За дверями палаты слышались шаги — мягкие, осторожные, — и приглушённые голоса, которые звучали как из-под воды. Кто-то из медперсонала заглядывал каждые полчаса, проверял показатели на мониторах — цифры, линии, графики, — что-то записывал в карту, кивал и выходил, не нарушая тишины. Они привыкли к этой женщине, которая почти не покидала пост, которая сидела у постели сына с утра до ночи, с ночи до утра, и глаза её, воспалённые от бессонницы, уже потеряли цвет. Они не прогоняли её — знали, что бесполезно, что она не уйдёт, даже если её будут выгонять силой.

В памяти Любови всплыли слова врача, сказанные в первый день, когда она, обезумевшая от горя, ворвалась в реанимацию, не помня себя: «Мы запускали его сердце дважды. Дважды оно останавливалось. Но он вернулся. Держится. Видимо, есть за что». Тогда она рухнула на колени прямо в коридоре, на холодный кафельный пол, не в силах сдержать крик, который вырвался из самой глубины её души, — крик, похожий на вой раненого зверя. А теперь она сидела здесь, и её глаза, покрасневшие и сухие, смотрели на сына с такой тоской, что казалось, она пытается вытянуть его из этой белой пустоты одной только силой взгляда.

Заводчане не бросили их. Света, её коллега и сменщица, та самая, что подвозила её на работу каждое утро, приходила каждый вечер, как по расписанию. Она приносила домашнюю еду — суп в термосе, ещё тёплый, с кусочками курицы и зеленью; котлеты, завёрнутые в фольгу; хлеб, только что испечённый, — заставляла Любовь есть, уговаривала, ворчала, ругалась, а потом сама же плакала, прижимая к себе подругу, чувствуя, как та дрожит в её объятиях, как кости выпирают через тонкую кофту. Она договаривалась с главным врачом, чтобы Любови разрешали оставаться на ночь, несмотря на строгие правила. Она приносила тёплые вещи — пледы, шерстяные носки, — когда Любовь начинала дрожать от холода больничных коридоров, от того ледяного воздуха, который проникал под кожу.

— Любаша, ты себя погубишь, — говорила Света, поправляя плед на плечах подруги, кутая её, как ребёнка. — Саша поправится, а ты ляжешь рядом. Ему нужна сильная мать. Ты поняла?
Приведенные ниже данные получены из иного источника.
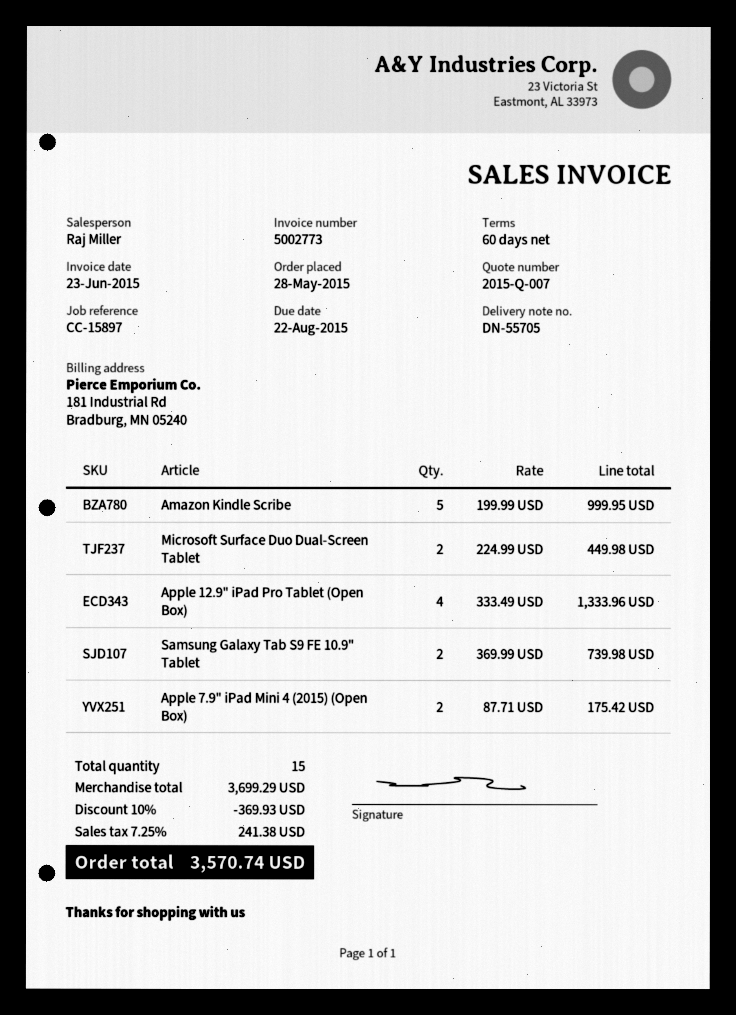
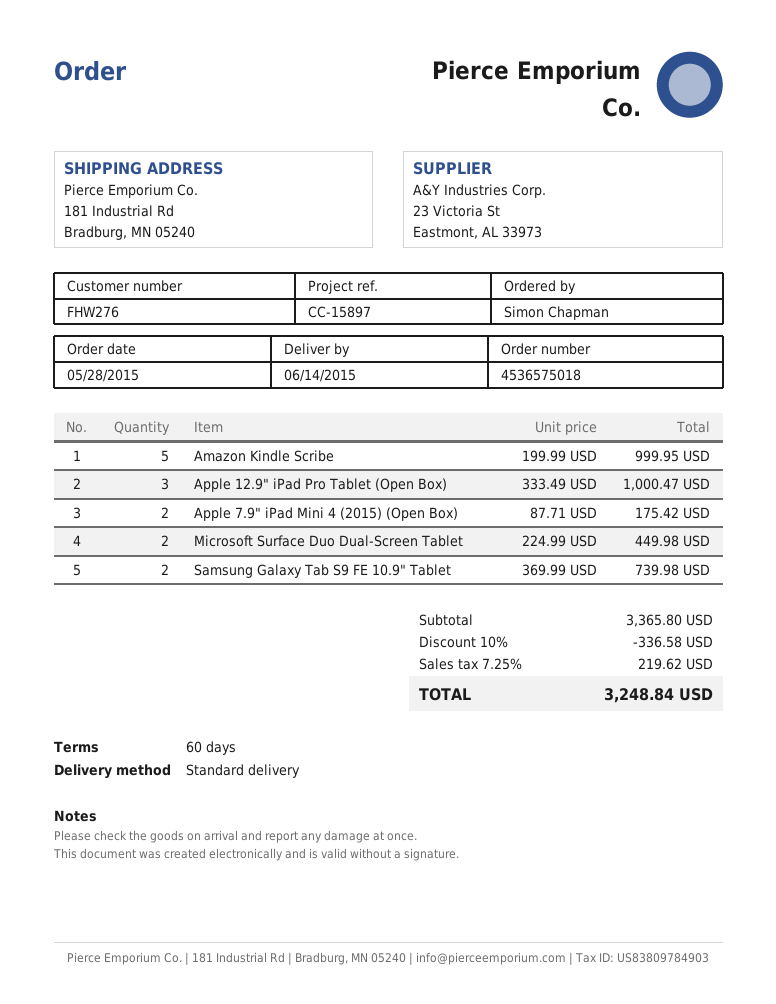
Apple 12.9" iPad Pro Tablet (Open Box): 4 x 333.49 = 1333.96 -> 3 x 333.49 = 1000.47
subtotal: 3699.29 -> 3365.80
discount: 10% = 369.93 -> 10% = 336.58
tax: 7.25% = 241.38 -> 7.25% = 219.62
total: 3570.74 -> 3248.84

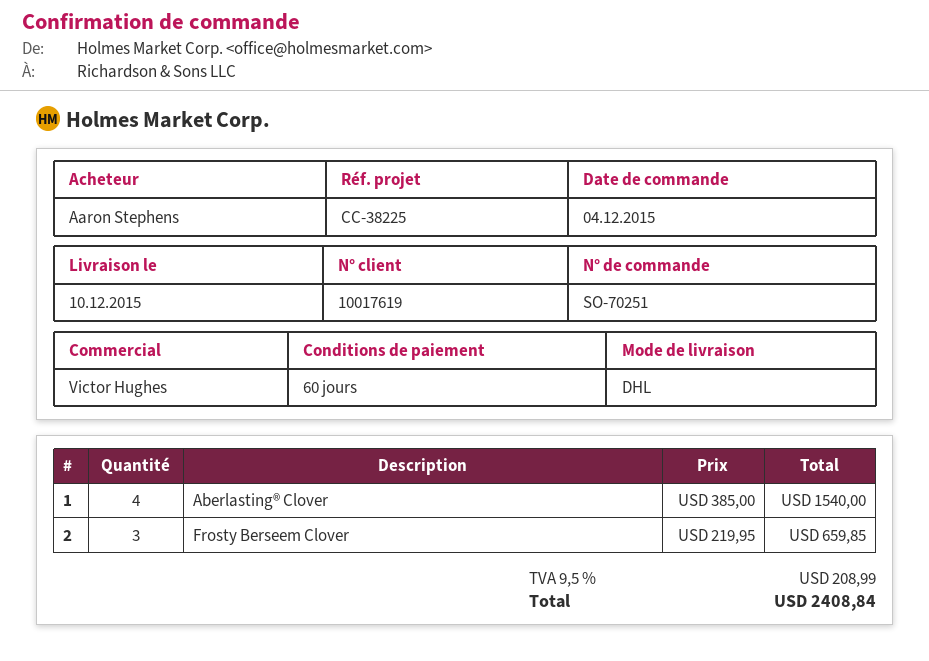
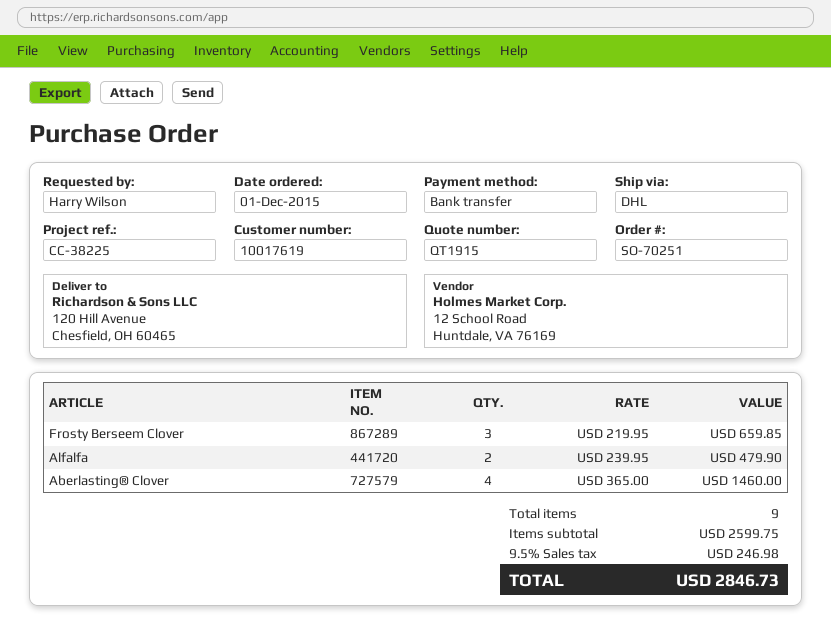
order date: 2015-12-04 -> 2015-12-01
ordered by: Aaron Stephens -> Harry Wilson
Aberlasting® Clover: 4 x 385.00 = 1540.00 -> 4 x 365.00 = 1460.00
Alfalfa: none -> 2 x 239.95 = 479.90
tax: 9.5% = 208.99 -> 9.5% = 246.98
total: 2408.84 -> 2846.73

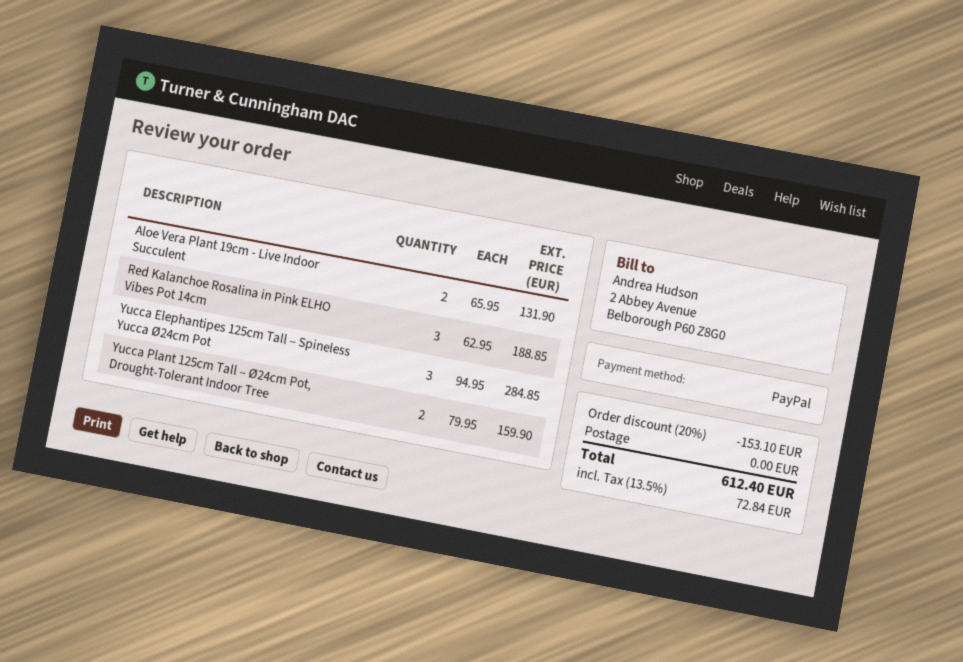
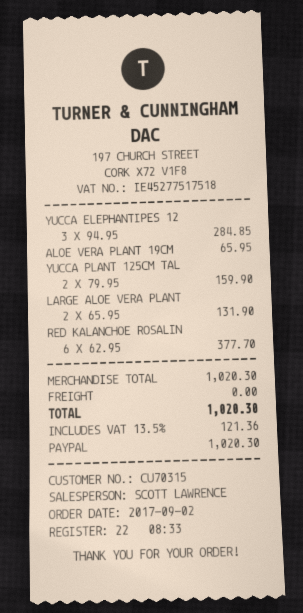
Aloe Vera Plant 19cm - Live Indoor Succulent: 2 x 65.95 = 131.90 -> 1 x 65.95 = 65.95
Red Kalanchoe Rosalina in Pink ELHO Vibes Pot 14cm: 3 x 62.95 = 188.85 -> 6 x 62.95 = 377.70
LARGE ALOE VERA PLANT: none -> 2 x 65.95 = 131.90
discount: 20% = 153.10 -> none
tax: 13.5% = 72.84 -> 13.5% = 121.36
total: 612.40 -> 1020.30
Любовь кивала, не слушая, не вникая в слова. Она смотрела на сына и тихо повторяла, как заклинание, как молитву, которую она бормотала про себя уже сотни раз:

— Он очнётся. Я знаю. Он очнётся.

Антон Борман, начальник цеха, тот самый, кто пришёл к ним в дом в тот страшный вечер с известием о смерти Владимира, тоже не забыл. Он приезжал дважды — в первый день, когда Любовь ещё не могла говорить, и вчера, когда она уже начала понемногу приходить в себя. Он стоял в дверях палаты, мял в своих больших, мозолистых руках кепку, и смотрел на парня с такой болью, словно это был его собственный сын, словно он видел, как уходит часть его самого. Он не входил внутрь — не хотел мешать, — но каждый раз оставлял на тумбочке у входа пакет с яблоками, шоколадкой и запиской, выведенной твёрдым, мужским почерком, с нажимом: «Держись, Люба. Парень крепкий. Он справится». И уходил, стараясь не смотреть в глаза женщине, потому что знал — если он увидит её слёзы, то и сам не сдержится, и это будет слабостью, которую он не мог себе позволить.